In January, earlier this year, Department of Industrial Policy and Promotion (DIPP) Secretary Amitabh Kant claimed that India will reduce its massive backlog of patent patency in coming 18 months and will bring down to Japan and USA’s levels. Kant said that around one thousand patent examiners have been hired and the work has also been outsourced to the IITs. Further, the Ministry has proposed amendments to the existing Patent Rules 1972. The government’s proposed amendments allow for an “expedited examination” under certain circumstances such as when the invention is already being manufactured in India, or has committed to manufacturing in India within two years from the grant of patent.

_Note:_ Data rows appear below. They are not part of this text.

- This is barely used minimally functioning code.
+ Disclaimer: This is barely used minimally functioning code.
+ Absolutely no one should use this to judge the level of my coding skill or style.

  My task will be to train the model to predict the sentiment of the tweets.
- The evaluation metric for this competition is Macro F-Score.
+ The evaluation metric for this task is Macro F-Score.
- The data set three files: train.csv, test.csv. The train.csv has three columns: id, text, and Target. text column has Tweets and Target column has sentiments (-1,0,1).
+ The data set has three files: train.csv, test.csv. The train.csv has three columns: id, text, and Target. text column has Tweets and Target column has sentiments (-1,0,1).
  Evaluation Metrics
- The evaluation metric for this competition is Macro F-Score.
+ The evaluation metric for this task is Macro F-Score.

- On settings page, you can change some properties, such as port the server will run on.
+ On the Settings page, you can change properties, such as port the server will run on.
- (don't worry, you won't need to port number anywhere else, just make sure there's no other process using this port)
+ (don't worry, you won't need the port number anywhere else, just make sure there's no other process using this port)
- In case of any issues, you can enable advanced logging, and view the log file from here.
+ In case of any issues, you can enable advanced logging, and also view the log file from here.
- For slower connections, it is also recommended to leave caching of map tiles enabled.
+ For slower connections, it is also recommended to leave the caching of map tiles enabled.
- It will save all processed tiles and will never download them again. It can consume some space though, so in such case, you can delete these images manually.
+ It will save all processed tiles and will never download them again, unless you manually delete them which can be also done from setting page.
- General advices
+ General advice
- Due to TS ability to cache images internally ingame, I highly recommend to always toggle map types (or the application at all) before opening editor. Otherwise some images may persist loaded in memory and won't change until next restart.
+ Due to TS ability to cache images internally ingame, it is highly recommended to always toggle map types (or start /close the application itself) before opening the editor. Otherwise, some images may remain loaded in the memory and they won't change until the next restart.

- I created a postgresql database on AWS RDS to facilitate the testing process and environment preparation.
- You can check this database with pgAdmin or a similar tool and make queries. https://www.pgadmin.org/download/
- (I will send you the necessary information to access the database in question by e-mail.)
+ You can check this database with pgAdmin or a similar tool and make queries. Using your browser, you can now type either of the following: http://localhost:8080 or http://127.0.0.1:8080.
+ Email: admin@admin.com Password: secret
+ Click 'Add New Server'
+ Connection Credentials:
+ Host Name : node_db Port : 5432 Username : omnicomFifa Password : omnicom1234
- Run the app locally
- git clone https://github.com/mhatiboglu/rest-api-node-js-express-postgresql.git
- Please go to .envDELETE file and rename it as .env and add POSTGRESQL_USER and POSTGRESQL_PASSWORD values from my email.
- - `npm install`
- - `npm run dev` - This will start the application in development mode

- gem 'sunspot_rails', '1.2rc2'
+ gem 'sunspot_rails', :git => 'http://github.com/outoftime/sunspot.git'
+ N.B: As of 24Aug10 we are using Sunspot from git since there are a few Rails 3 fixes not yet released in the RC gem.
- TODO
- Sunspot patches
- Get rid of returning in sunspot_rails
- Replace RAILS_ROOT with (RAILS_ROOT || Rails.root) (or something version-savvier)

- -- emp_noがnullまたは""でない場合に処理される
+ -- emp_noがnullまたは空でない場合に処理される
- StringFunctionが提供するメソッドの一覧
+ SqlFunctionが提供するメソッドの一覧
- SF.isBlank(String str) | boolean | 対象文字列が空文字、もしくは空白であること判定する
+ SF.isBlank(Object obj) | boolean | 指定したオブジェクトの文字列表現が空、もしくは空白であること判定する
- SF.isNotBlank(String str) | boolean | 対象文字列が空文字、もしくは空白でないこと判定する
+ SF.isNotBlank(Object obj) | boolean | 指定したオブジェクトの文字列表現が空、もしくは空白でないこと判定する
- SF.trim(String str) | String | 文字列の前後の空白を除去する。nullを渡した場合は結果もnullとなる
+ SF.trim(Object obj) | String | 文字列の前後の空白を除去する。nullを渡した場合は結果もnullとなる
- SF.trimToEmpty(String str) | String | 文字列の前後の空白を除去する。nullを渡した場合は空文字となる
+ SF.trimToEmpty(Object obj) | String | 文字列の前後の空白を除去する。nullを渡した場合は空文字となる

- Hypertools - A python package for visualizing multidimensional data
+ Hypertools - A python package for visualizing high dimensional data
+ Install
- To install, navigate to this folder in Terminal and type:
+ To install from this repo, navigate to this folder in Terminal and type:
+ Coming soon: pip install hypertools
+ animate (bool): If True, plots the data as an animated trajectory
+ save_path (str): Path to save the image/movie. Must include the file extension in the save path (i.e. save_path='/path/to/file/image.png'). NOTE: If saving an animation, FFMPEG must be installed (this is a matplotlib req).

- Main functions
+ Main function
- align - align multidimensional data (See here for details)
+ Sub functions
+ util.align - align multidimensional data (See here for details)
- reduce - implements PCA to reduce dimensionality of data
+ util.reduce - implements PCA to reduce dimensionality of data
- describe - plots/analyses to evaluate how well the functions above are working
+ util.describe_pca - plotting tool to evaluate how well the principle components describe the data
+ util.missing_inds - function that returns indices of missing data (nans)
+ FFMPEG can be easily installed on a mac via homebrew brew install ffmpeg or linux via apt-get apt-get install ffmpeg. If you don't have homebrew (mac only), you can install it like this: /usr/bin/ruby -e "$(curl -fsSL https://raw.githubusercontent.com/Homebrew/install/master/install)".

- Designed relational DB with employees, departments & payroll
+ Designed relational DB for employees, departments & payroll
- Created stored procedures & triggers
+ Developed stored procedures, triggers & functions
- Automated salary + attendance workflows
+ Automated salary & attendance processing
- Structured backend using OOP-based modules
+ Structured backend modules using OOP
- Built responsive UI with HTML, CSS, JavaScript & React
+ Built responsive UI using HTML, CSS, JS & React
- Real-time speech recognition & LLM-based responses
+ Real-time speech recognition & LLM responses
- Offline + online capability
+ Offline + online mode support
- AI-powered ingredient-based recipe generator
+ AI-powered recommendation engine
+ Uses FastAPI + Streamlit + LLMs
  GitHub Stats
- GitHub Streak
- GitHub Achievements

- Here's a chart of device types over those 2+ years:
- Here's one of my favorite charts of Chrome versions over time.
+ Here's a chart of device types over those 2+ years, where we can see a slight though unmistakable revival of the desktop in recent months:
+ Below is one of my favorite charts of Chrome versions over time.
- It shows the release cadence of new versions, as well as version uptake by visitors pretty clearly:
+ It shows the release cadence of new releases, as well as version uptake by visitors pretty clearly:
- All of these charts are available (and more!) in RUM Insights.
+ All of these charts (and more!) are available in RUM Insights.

Despite the fact that the government’s efforts are commendable to some extent, the changes proposed do not really address the real issue. The focus of the government must shift from clearing the present backlog to long term improvements such as hiring highly qualified examiners on a permanent basis and incentivizing jobs and promotions so as to retain this talent. Retaining these new employees will be nearly impossible for the Patent Office if it does not provide them with more room for growth. The Patent Office must have a sound HR policy providing for more performance-based incentives, reduced workload per examiner and increased salaries. Treating the examiners of the Patent Office at par with other meritorious scientists under the FCS scheme will enhance their motivation levels and help retain their employees. It will also attract the best talent and prevent poaching of these scientists by the private sector. This in turn will improve the quality and quantity of the examination procedure and help tremendously in clearing the massive backlog. It will also prevent the creation of such a backlog in the future.
Thus, the DIPP and the Ministry of Finance must comply with the decision in Nitto Denko and make the FCS Scheme applicable to Patent examiners. The delays in the Patent Office shall reduce, and the ease of doing business in India will also improve tremendously. Only then will “Make in India” be truly successful.